Data:
──────────

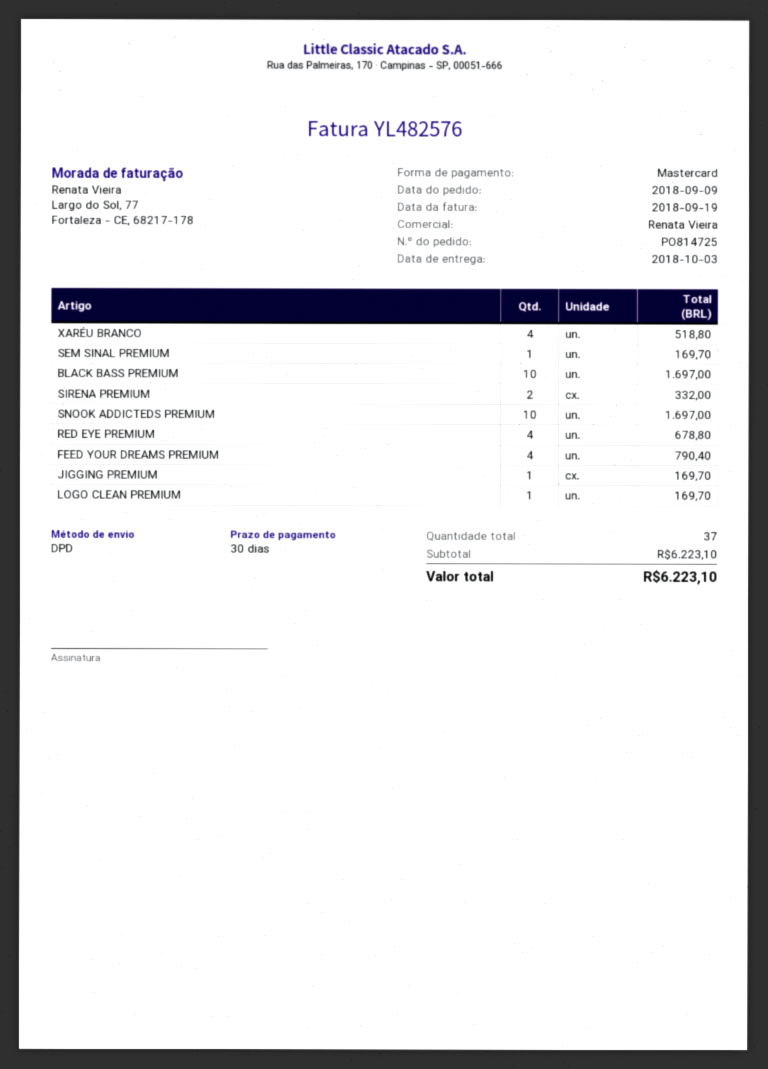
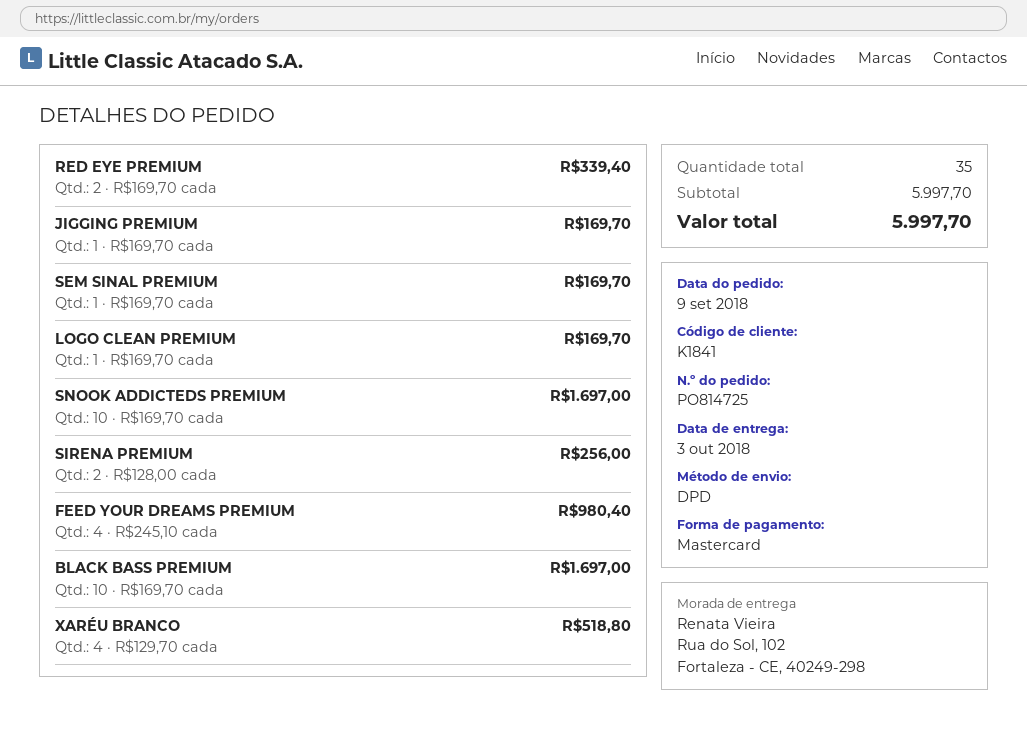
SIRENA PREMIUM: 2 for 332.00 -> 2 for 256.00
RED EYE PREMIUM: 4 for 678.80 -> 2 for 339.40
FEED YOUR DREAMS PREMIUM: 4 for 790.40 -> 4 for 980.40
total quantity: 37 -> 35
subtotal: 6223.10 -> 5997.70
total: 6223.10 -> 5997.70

──────────

Exercise: Return every entry from the listing above exactly as it stands, leaving out any picture.

Written solution:
SIRENA PREMIUM: 2 for 332.00 -> 2 for 256.00
RED EYE PREMIUM: 4 for 678.80 -> 2 for 339.40
FEED YOUR DREAMS PREMIUM: 4 for 790.40 -> 4 for 980.40
total quantity: 37 -> 35
subtotal: 6223.10 -> 5997.70
total: 6223.10 -> 5997.70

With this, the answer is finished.